Give again, word for word, each line from the top of the listing through the line that holds "2020-02-28: 3 -> none".

*** Opening of Source information ***

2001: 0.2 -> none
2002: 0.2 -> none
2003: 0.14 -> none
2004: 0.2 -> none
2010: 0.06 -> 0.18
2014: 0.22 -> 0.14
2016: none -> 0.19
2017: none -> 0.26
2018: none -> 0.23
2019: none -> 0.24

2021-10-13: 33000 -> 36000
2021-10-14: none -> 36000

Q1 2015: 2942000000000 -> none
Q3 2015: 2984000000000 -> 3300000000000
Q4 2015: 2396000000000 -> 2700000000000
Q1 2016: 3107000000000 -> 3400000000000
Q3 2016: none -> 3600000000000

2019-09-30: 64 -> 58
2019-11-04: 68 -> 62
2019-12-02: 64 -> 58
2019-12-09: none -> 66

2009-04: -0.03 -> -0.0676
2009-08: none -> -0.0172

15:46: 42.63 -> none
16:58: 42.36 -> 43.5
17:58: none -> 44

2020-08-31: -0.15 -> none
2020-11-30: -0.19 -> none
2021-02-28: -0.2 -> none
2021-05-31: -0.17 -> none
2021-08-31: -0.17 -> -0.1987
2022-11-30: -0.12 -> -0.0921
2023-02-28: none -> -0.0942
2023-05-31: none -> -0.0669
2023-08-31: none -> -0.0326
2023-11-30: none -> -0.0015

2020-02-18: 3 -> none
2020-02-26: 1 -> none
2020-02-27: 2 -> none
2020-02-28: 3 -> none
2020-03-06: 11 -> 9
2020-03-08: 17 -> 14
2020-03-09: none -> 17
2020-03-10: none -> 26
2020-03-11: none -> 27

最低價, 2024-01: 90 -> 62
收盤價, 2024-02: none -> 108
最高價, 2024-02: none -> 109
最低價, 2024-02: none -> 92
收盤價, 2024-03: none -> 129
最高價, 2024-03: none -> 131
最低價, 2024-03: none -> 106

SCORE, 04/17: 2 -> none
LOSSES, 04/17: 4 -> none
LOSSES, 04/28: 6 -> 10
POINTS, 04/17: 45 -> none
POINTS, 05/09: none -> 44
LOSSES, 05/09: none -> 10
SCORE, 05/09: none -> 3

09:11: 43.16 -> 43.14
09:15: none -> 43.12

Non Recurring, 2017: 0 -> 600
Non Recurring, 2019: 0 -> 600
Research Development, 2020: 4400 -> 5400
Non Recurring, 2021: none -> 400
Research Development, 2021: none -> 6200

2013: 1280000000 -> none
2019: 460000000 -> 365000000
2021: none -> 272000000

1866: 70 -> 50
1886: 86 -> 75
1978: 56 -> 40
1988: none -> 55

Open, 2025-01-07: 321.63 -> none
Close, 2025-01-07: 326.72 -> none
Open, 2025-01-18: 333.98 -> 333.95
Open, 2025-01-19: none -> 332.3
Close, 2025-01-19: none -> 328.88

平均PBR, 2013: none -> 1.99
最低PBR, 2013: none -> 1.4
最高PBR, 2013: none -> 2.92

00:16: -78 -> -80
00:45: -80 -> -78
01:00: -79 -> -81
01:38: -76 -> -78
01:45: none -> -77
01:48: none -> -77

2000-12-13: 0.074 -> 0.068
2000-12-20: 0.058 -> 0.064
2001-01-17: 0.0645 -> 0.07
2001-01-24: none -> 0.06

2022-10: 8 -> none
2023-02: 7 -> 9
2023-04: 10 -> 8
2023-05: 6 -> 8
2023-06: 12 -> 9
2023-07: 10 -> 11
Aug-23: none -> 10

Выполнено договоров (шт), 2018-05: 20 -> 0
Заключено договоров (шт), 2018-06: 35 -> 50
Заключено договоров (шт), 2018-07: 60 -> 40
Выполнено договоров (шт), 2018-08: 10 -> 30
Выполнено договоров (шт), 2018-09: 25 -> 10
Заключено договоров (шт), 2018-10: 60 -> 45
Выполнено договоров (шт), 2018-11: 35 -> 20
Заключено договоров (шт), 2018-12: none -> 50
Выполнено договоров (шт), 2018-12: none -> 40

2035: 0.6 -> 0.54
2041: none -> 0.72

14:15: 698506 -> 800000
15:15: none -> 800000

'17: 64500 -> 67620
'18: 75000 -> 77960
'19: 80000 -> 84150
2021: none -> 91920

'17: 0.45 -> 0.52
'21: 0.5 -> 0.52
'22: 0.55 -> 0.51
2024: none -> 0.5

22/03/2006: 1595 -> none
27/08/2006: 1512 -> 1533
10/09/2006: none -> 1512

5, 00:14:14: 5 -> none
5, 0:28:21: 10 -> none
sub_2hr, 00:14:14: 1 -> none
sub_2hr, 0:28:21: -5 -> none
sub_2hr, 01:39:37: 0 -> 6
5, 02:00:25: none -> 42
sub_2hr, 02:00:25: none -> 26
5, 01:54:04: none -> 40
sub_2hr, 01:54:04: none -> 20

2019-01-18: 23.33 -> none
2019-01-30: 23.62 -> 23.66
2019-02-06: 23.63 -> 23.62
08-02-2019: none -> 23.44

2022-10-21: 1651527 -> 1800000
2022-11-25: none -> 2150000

*** Close of Source information ***

◆ **Finished exercise**
2001: 0.2 -> none
2002: 0.2 -> none
2003: 0.14 -> none
2004: 0.2 -> none
2010: 0.06 -> 0.18
2014: 0.22 -> 0.14
2016: none -> 0.19
2017: none -> 0.26
2018: none -> 0.23
2019: none -> 0.24

2021-10-13: 33000 -> 36000
2021-10-14: none -> 36000

Q1 2015: 2942000000000 -> none
Q3 2015: 2984000000000 -> 3300000000000
Q4 2015: 2396000000000 -> 2700000000000
Q1 2016: 3107000000000 -> 3400000000000
Q3 2016: none -> 3600000000000

2019-09-30: 64 -> 58
2019-11-04: 68 -> 62
2019-12-02: 64 -> 58
2019-12-09: none -> 66

2009-04: -0.03 -> -0.0676
2009-08: none -> -0.0172

15:46: 42.63 -> none
16:58: 42.36 -> 43.5
17:58: none -> 44

2020-08-31: -0.15 -> none
2020-11-30: -0.19 -> none
2021-02-28: -0.2 -> none
2021-05-31: -0.17 -> none
2021-08-31: -0.17 -> -0.1987
2022-11-30: -0.12 -> -0.0921
2023-02-28: none -> -0.0942
2023-05-31: none -> -0.0669
2023-08-31: none -> -0.0326
2023-11-30: none -> -0.0015

2020-02-18: 3 -> none
2020-02-26: 1 -> none
2020-02-27: 2 -> none
2020-02-28: 3 -> none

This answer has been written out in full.